Rihanna begins the song by showing her discontent with her current lover, echoing PartyNextDoor’s break-up intentions, “Dry! Me a desert him / Nuh time to have you lurking.” She feels used by her lover, who only sees her as a sexual conquest. But by the second verse, she expresses vulnerability, admitting her own mistakes in the seemingly toxic relationship, “Baby don’t you leave” and “If I get another chance to / I will never, no, never neglect you / I mean who am I to hold your past against you.”
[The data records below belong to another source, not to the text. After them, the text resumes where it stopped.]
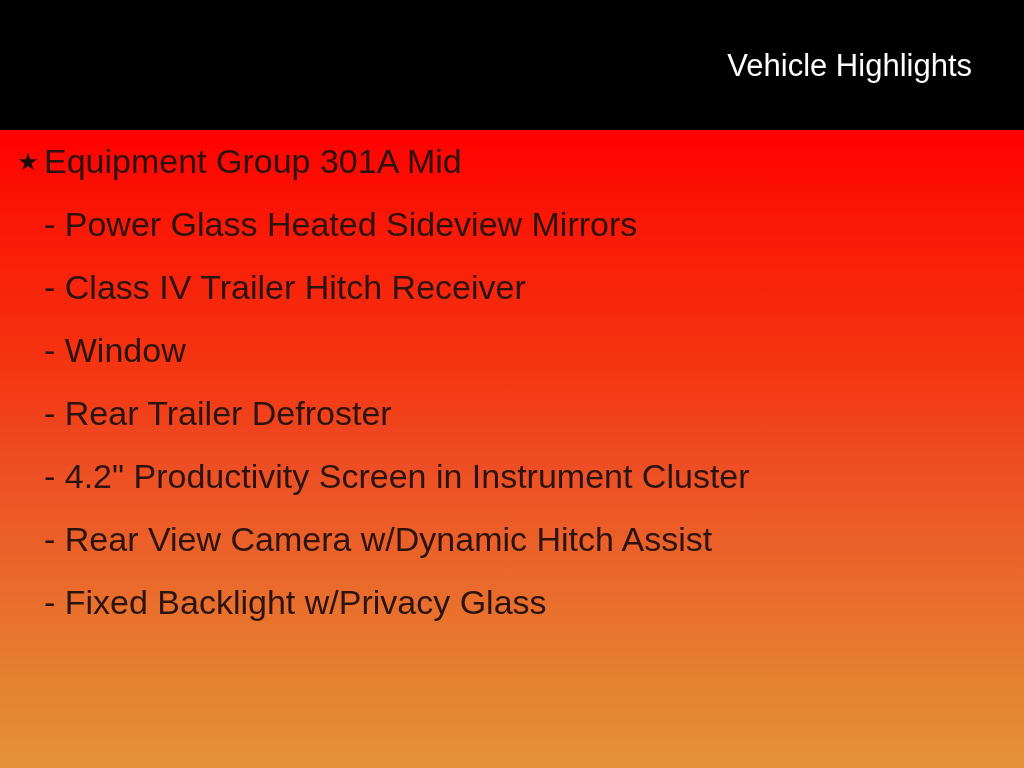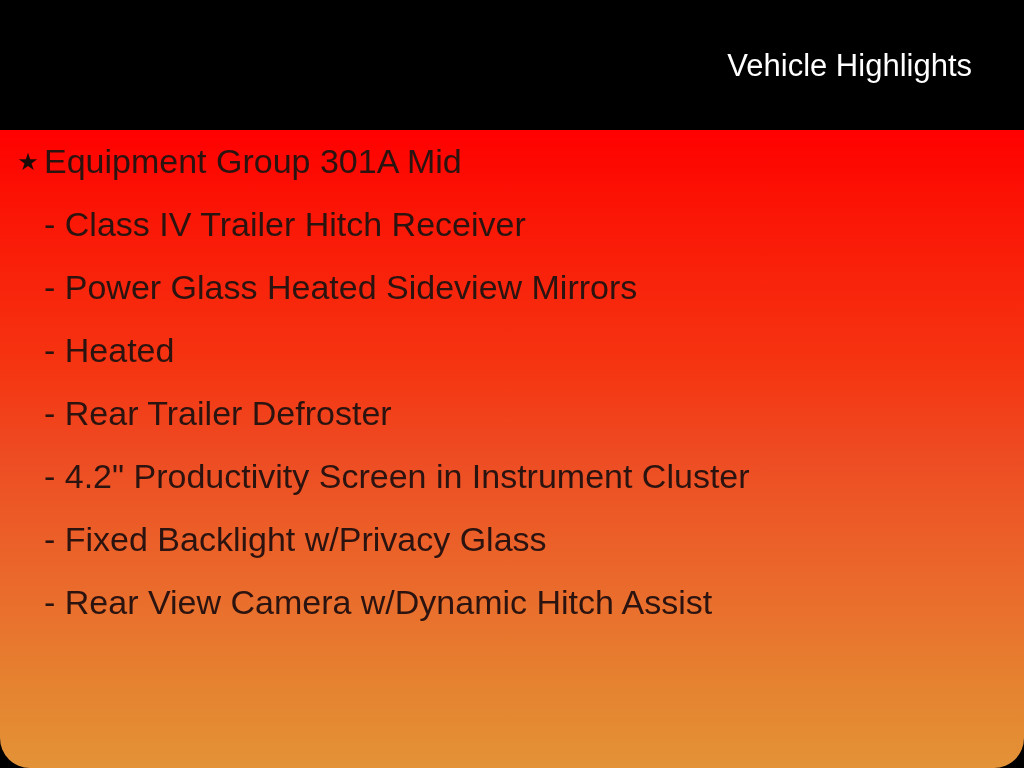--- a/index.html
+++ b/index.html
@@ -11,21 +11,20 @@
     height: 768px;
     overflow: hidden;
     font-family: "Liberation Sans", sans-serif;
     background: #000000;
   }
   .slide {
     position: relative;
     width: 1024px;
     height: 768px;
     overflow: hidden;
-    border-radius: 30px;
   }
   
   .header-band {
     position: absolute;
     left: 0;
     top: 0;
     width: 1024px;
     height: 130px;
     background: #000000;
     box-sizing: border-box;
@@ -106,36 +105,36 @@
     <div class="slide-title">Vehicle Highlights</div>
   </div>
 
   <div class="body-panel">
     <ul class="feature-list">
       <li class="feature-item level-0">
         <span class="bullet-star">★</span>
         <span class="item-label">Equipment Group 301A Mid</span>
       </li>
       <li class="feature-item level-1">
+        <span class="item-label">- Power Glass Heated Sideview Mirrors</span>
+      </li>
+      <li class="feature-item level-1">
         <span class="item-label">- Class IV Trailer Hitch Receiver</span>
       </li>
       <li class="feature-item level-1">
-        <span class="item-label">- Power Glass Heated Sideview Mirrors</span>
-      </li>
-      <li class="feature-item level-1">
-        <span class="item-label">- Heated</span>
+        <span class="item-label">- Window</span>
       </li>
       <li class="feature-item level-1">
         <span class="item-label">- Rear Trailer Defroster</span>
       </li>
       <li class="feature-item level-1">
         <span class="item-label">- 4.2" Productivity Screen in Instrument Cluster</span>
       </li>
       <li class="feature-item level-1">
-        <span class="item-label">- Fixed Backlight w/Privacy Glass</span>
+        <span class="item-label">- Rear View Camera w/Dynamic Hitch Assist</span>
       </li>
       <li class="feature-item level-1">
-        <span class="item-label">- Rear View Camera w/Dynamic Hitch Assist</span>
+        <span class="item-label">- Fixed Backlight w/Privacy Glass</span>
       </li>
     </ul>
   </div>
 
 </div>
 
 </body></html>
Not everyone is up to the task of Rihanna’s table-setting skills. Drake fails to deliver as the song’s guest rapper, who tries to appear nonchalant with his slow, “rolled-out-of-bed” delivery. Rihanna could have easily made this a solo single, but her year’s worth of Drake dalliances make the rapper the perfect foil for her lyrics’ intended target. When his verse arrives, Rihanna has gone from disgruntled damsel to passion’s inevitability.

That “Work” is both infectious and unknowable, simple yet complex, is indicative of the identities attached to Millennials and continued by Gen Z. With “Work,” Rihanna created her definitive masterpiece of a long and storied oeuvre. That her greatest hit is a Caribbean riddim, only adds to Rihanna’s rich legacy as her generation’s ambassador and innovator in Caribbean music.